Dataset excerpts:
==============================
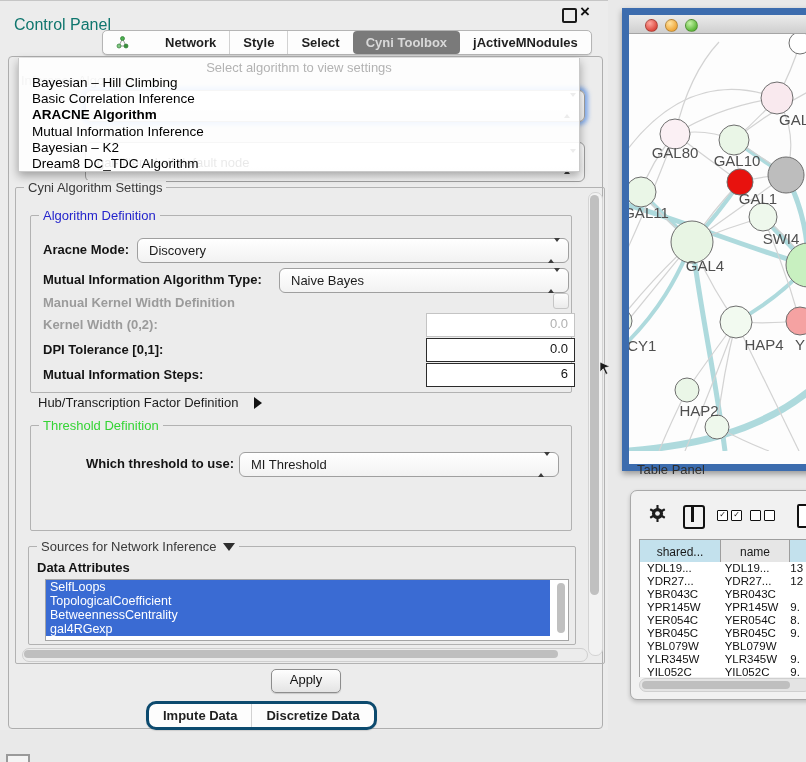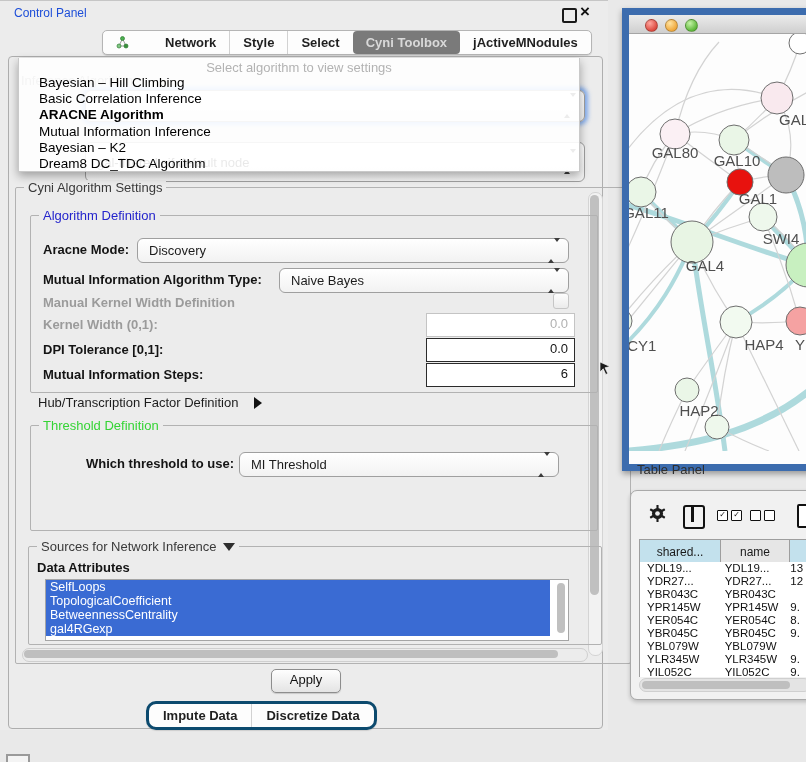--- a/index.html
+++ b/index.html
@@ -3,21 +3,21 @@
 <meta charset="utf-8">
 <style>
   html,body{margin:0;padding:0;}
   body{width:806px;height:762px;overflow:hidden;background:#e9e9e9;
        font-family:"Liberation Sans",sans-serif;-webkit-font-smoothing:antialiased;}
   #screen{position:relative;width:806px;height:762px;overflow:hidden;}
 
   
   #cpanel{position:absolute;left:0;top:8;width:608px;height:729px;background:#ececec;
           border-top:1px solid #c6c6c6;}
-  .cp-title{position:absolute;left:14px;top:5px;font-size:12px;color:#1d4ed8;}
+  .cp-title{position:absolute;left:14px;top:15px;font-size:16px;color:#0f766e;}
   .float-btn{position:absolute;left:562px;top:7px;width:11px;height:11px;border:2px solid #1a1a1a;border-radius:2px;background:transparent;}
   .close-btn{position:absolute;left:580px;top:1px;font-size:17px;font-weight:bold;color:#111;}
 
   
   .tabbar{position:absolute;left:102px;top:29px;height:23px;display:flex;border:1px solid #b5b5b5;
           border-radius:5px;background:#fdfdfd;overflow:hidden;box-shadow:0 1px 1px rgba(0,0,0,.12);}
   .tab{display:flex;align-items:center;gap:4px;padding:0 13px;font-size:13px;font-weight:bold;color:#1f1f1f;
        border-left:1px solid #d2d2d2;white-space:nowrap;}
   .tab:first-child{border-left:none;gap:36px;}
   .tab.sel{background:#7a7a7a;color:#d9d9d9;border-radius:4px;border-left:none;}
@@ -34,25 +34,25 @@
   .spin{position:absolute;right:8px;top:50%;transform:translateY(-50%);}
   .spin .up{width:0;height:0;border-left:3.5px solid transparent;border-right:3.5px solid transparent;border-bottom:4.5px solid #3c3c3c;margin-bottom:2px;}
   .spin .dn{width:0;height:0;border-left:3.5px solid transparent;border-right:3.5px solid transparent;border-top:4.5px solid #3c3c3c;}
   .focusring{box-shadow:0 0 4px 2.5px rgba(100,155,240,.75);}
 
   
   #algo-dd{position:absolute;left:18px;top:58px;width:560px;height:113px;z-index:30;
            background:rgba(255,255,255,.9);border:1px solid #c9c9c9;border-top:none;
            box-shadow:0 4px 9px rgba(0,0,0,.32);}
   .dd-head{height:15px;margin-top:2px;text-align:center;font-size:13px;color:#b3b3b3;}
-  .dd-item{height:16.2px;line-height:16.2px;padding-left:20px;font-size:13.5px;color:#000;white-space:nowrap;}
+  .dd-item{height:16.2px;line-height:16.2px;padding-left:13px;font-size:13.5px;color:#000;white-space:nowrap;}
   .dd-item.sel{font-weight:bold;}
 
   
-  .grp{position:absolute;border:1px solid #b2b2b2;border-radius:2px;padding-left:26px;}
+  .grp{position:absolute;border:1px solid #b2b2b2;border-radius:2px;}
   .grp-title{position:absolute;top:-8px;left:8px;background:#ececec;padding:0 4px;font-size:13px;color:#3a3a3a;white-space:nowrap;}
   .grp-title.blue{color:var(--tblue);}
   .grp-title.green{color:var(--tgreen);}
 
   .flabel{position:absolute;font-size:13px;font-weight:bold;color:#141414;white-space:nowrap;}
   .flabel.dis{color:#9b9b9b;}
   .numfield{position:absolute;background:#fff;border:1px solid #9b9b9b;font-size:13px;color:#141414;
             text-align:right;padding-right:6px;line-height:20px;}
   .numfield.strong{border:1.5px solid #2b2b2b;}
   .numfield.dis{color:#b1b1b1;border-color:#c4c4c4;}
@@ -185,21 +185,21 @@
 
           <div class="flabel" style="left:12px;top:56px;">Mutual Information Algorithm Type:</div>
           <div class="combo" style="left:248px;top:52px;width:288px;height:23px;">
             <span class="cval">Naive Bayes</span>
             <span class="spin"><span class="up"></span><span class="dn"></span></span>
           </div>
 
           <div class="flabel dis" style="left:12px;top:79px;">Manual Kernel Width Definition</div>
           <div class="chk" style="left:522px;top:77px;"></div>
 
-          <div class="flabel dis" style="left:12px;top:101px;">Kernel Width (0,1):</div>
+          <div class="flabel dis" style="left:12px;top:101px;">Kernel Width (0,2):</div>
           <div class="numfield dis" style="left:395px;top:97px;width:141px;height:22px;">0.0</div>
 
           <div class="flabel" style="left:12px;top:126px;">DPI Tolerance [0,1]:</div>
           <div class="numfield strong" style="left:395px;top:122px;width:141px;height:22px;">0.0</div>
 
           <div class="flabel" style="left:12px;top:151px;">Mutual Information Steps:</div>
           <div class="numfield strong" style="left:395px;top:147px;width:141px;height:22px;">6</div>
         </div>
 
         <div style="position:absolute;left:22px;top:207px;font-size:13px;color:#1c1c1c;display:flex;align-items:center;gap:16px;">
==============================
■ Exercise ■
Return all records exactly as they stand above, except for pictures.

■ Solution for this exercise ■
--- a/index.html
+++ b/index.html
@@ -3,21 +3,21 @@
 <meta charset="utf-8">
 <style>
   html,body{margin:0;padding:0;}
   body{width:806px;height:762px;overflow:hidden;background:#e9e9e9;
        font-family:"Liberation Sans",sans-serif;-webkit-font-smoothing:antialiased;}
   #screen{position:relative;width:806px;height:762px;overflow:hidden;}
 
   
   #cpanel{position:absolute;left:0;top:8;width:608px;height:729px;background:#ececec;
           border-top:1px solid #c6c6c6;}
-  .cp-title{position:absolute;left:14px;top:5px;font-size:12px;color:#1d4ed8;}
+  .cp-title{position:absolute;left:14px;top:15px;font-size:16px;color:#0f766e;}
   .float-btn{position:absolute;left:562px;top:7px;width:11px;height:11px;border:2px solid #1a1a1a;border-radius:2px;background:transparent;}
   .close-btn{position:absolute;left:580px;top:1px;font-size:17px;font-weight:bold;color:#111;}
 
   
   .tabbar{position:absolute;left:102px;top:29px;height:23px;display:flex;border:1px solid #b5b5b5;
           border-radius:5px;background:#fdfdfd;overflow:hidden;box-shadow:0 1px 1px rgba(0,0,0,.12);}
   .tab{display:flex;align-items:center;gap:4px;padding:0 13px;font-size:13px;font-weight:bold;color:#1f1f1f;
        border-left:1px solid #d2d2d2;white-space:nowrap;}
   .tab:first-child{border-left:none;gap:36px;}
   .tab.sel{background:#7a7a7a;color:#d9d9d9;border-radius:4px;border-left:none;}
@@ -34,25 +34,25 @@
   .spin{position:absolute;right:8px;top:50%;transform:translateY(-50%);}
   .spin .up{width:0;height:0;border-left:3.5px solid transparent;border-right:3.5px solid transparent;border-bottom:4.5px solid #3c3c3c;margin-bottom:2px;}
   .spin .dn{width:0;height:0;border-left:3.5px solid transparent;border-right:3.5px solid transparent;border-top:4.5px solid #3c3c3c;}
   .focusring{box-shadow:0 0 4px 2.5px rgba(100,155,240,.75);}
 
   
   #algo-dd{position:absolute;left:18px;top:58px;width:560px;height:113px;z-index:30;
            background:rgba(255,255,255,.9);border:1px solid #c9c9c9;border-top:none;
            box-shadow:0 4px 9px rgba(0,0,0,.32);}
   .dd-head{height:15px;margin-top:2px;text-align:center;font-size:13px;color:#b3b3b3;}
-  .dd-item{height:16.2px;line-height:16.2px;padding-left:20px;font-size:13.5px;color:#000;white-space:nowrap;}
+  .dd-item{height:16.2px;line-height:16.2px;padding-left:13px;font-size:13.5px;color:#000;white-space:nowrap;}
   .dd-item.sel{font-weight:bold;}
 
   
-  .grp{position:absolute;border:1px solid #b2b2b2;border-radius:2px;padding-left:26px;}
+  .grp{position:absolute;border:1px solid #b2b2b2;border-radius:2px;}
   .grp-title{position:absolute;top:-8px;left:8px;background:#ececec;padding:0 4px;font-size:13px;color:#3a3a3a;white-space:nowrap;}
   .grp-title.blue{color:var(--tblue);}
   .grp-title.green{color:var(--tgreen);}
 
   .flabel{position:absolute;font-size:13px;font-weight:bold;color:#141414;white-space:nowrap;}
   .flabel.dis{color:#9b9b9b;}
   .numfield{position:absolute;background:#fff;border:1px solid #9b9b9b;font-size:13px;color:#141414;
             text-align:right;padding-right:6px;line-height:20px;}
   .numfield.strong{border:1.5px solid #2b2b2b;}
   .numfield.dis{color:#b1b1b1;border-color:#c4c4c4;}
@@ -185,21 +185,21 @@
 
           <div class="flabel" style="left:12px;top:56px;">Mutual Information Algorithm Type:</div>
           <div class="combo" style="left:248px;top:52px;width:288px;height:23px;">
             <span class="cval">Naive Bayes</span>
             <span class="spin"><span class="up"></span><span class="dn"></span></span>
           </div>
 
           <div class="flabel dis" style="left:12px;top:79px;">Manual Kernel Width Definition</div>
           <div class="chk" style="left:522px;top:77px;"></div>
 
-          <div class="flabel dis" style="left:12px;top:101px;">Kernel Width (0,1):</div>
+          <div class="flabel dis" style="left:12px;top:101px;">Kernel Width (0,2):</div>
           <div class="numfield dis" style="left:395px;top:97px;width:141px;height:22px;">0.0</div>
 
           <div class="flabel" style="left:12px;top:126px;">DPI Tolerance [0,1]:</div>
           <div class="numfield strong" style="left:395px;top:122px;width:141px;height:22px;">0.0</div>
 
           <div class="flabel" style="left:12px;top:151px;">Mutual Information Steps:</div>
           <div class="numfield strong" style="left:395px;top:147px;width:141px;height:22px;">6</div>
         </div>
 
         <div style="position:absolute;left:22px;top:207px;font-size:13px;color:#1c1c1c;display:flex;align-items:center;gap:16px;">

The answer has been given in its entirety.